Here are some hints. Feel free to suggest more. A (rather prudential) idea is using a "collar":
Case1: Order cloud unbalanced short
---- CALL options (long, to cap margins - optional, not suggested with oscillators)
Cloud with short position excess (or bullish expectation)
---- PUT options (covered options: short)
Case 2: Order cloud unbalanced long
---- CALL options (covered options: short)
Cloud with long position excess (or bearish expectation)
---- PUT options (long to cap margins - optional, not suggested with oscillators)
(I suggest never be theta negative with options, which might eat up all the work
of the scalper, so the short sale should always make up for the options bought.)
_____________________
Another trading approach is the following, where a "short
strangle", rather than the above "collar":
---- CALL options (short)
Either scalp the options if both in profit, or transfer the loser to the underlying instrument at expiration (as "strategic CT entry" to be automatically traded normally according the layered approach)
---- PUT options ( short)
In any case, when a short option expires in loss, we could "convert" it into a position for the underlying and continue trading, just "as if" we had been holding that position on the underlying all the time. [In other words, you should short the options (possibly on one side only), when you are willing to accept holding the corresponding position beyond the strike price.]

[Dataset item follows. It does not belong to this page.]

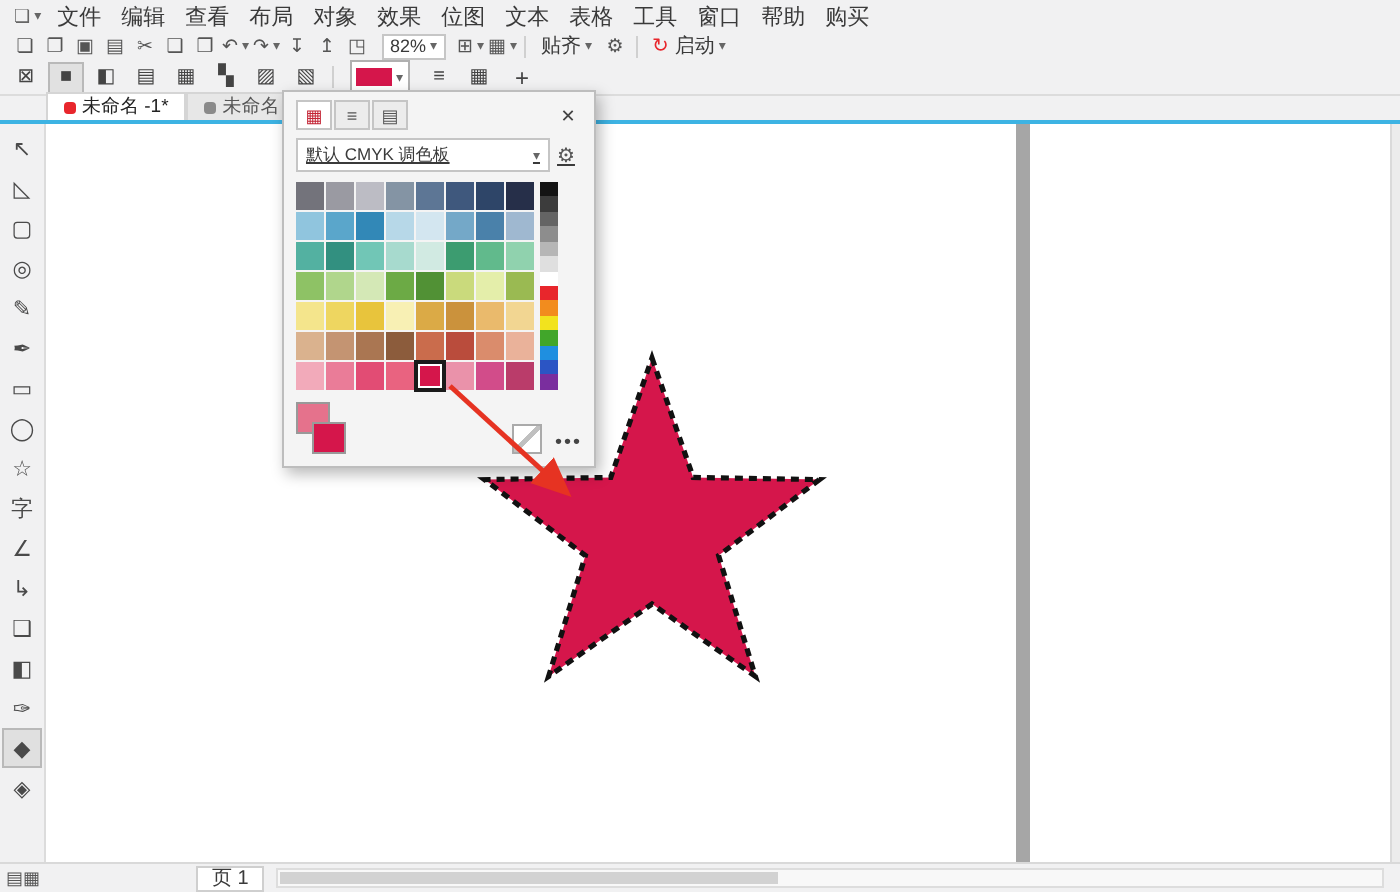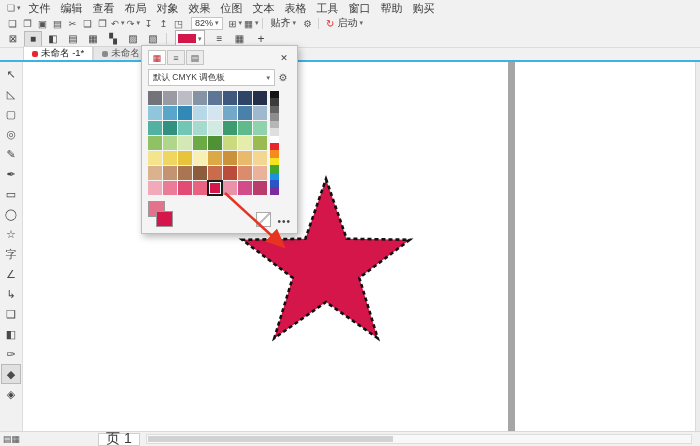"默认 CMYK 调色板" .pal-select { text-decoration: none -> underline }
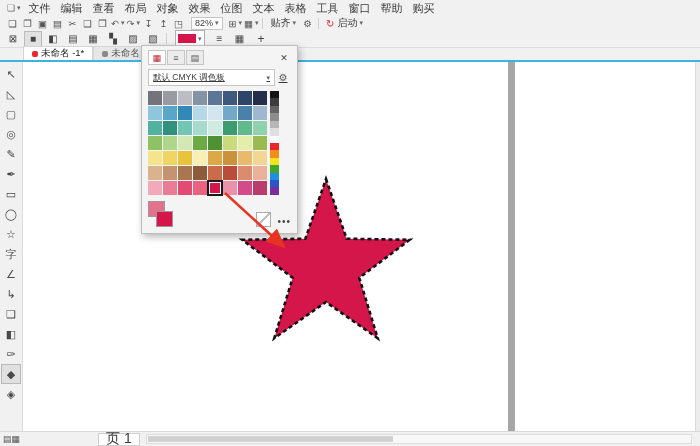"页 1" .pagetab { font-size: 14px -> 10px }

So just liquidate the loser and "transfer" the option position on the underlying, by opening an "injected entry" (see the sphere icon in the trading window) and continue trading either automatically or manually (through the order enqueuer) letting it to the care of G-BOT. (This way you have just "anticipated" the automated game and grabbed some profit from the options, which might even expire both in profit).

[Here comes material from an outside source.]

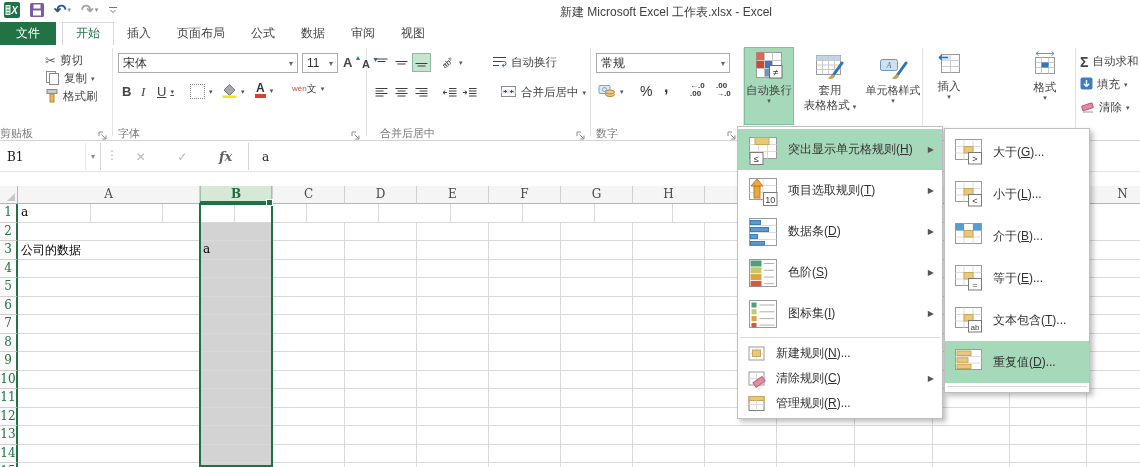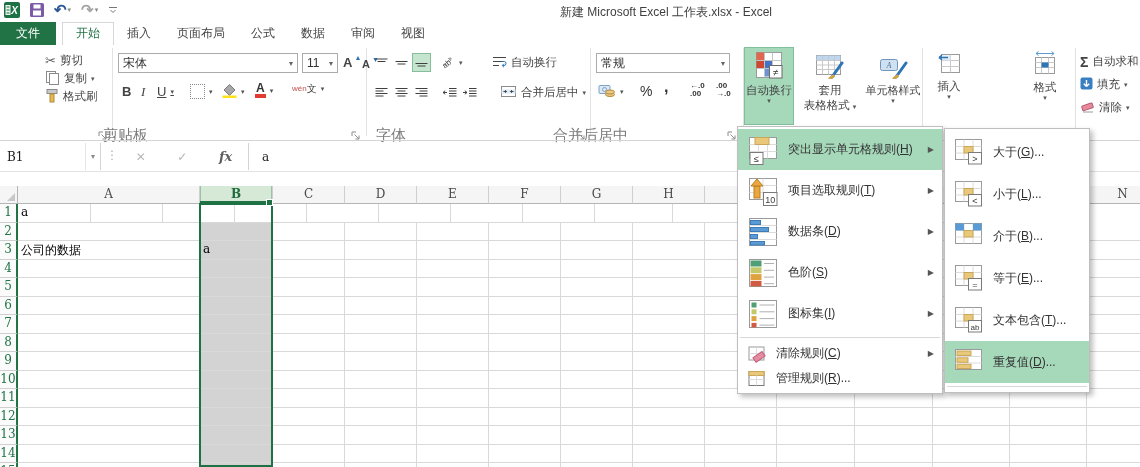"剪贴板" .glabel { font-size: 15px -> 11px; padding-left: 48px -> none; text-align: right -> left }
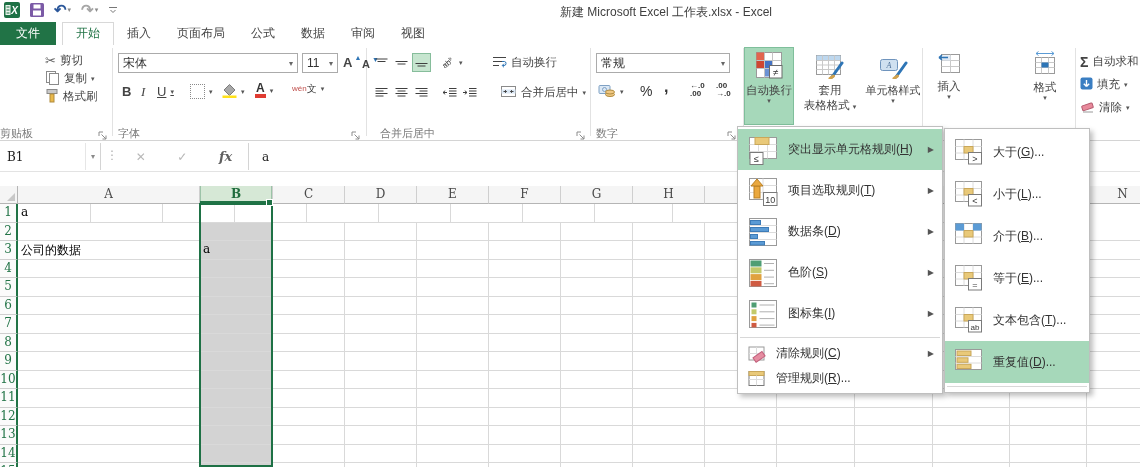"新建规则(N)..." div.mitem { html: none -> <div> <span> <svg> <rect></rect> <path></path> <rect></rect> </svg> </span> <span>新建规则(<u>N</u>)...</span> </div> }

You will appreciate with practice the advantages of this approach, as most often you will be able to scalp multiple times the short options before expiration, and in any case you are getting the premiums. The "loser" would just turn into a position normally managed by G-BOT (thus possibly turning "profitable" in the near future within G-BOT trading scheme), which could have been open by G-BOT (but in the meantime we have been profiting from time decay and possible option scalping.)
Hint: when selling options, it comes very handy to use the Order Enqueuer. In fact due to fast movement of the bid you can capture favorable spikes by planning the orders in advance at a much more favorable price (even a few points % higher):

I have also defined a new experimental game to automatically scalp short strangles of options until expiration, and more updates will come about this point.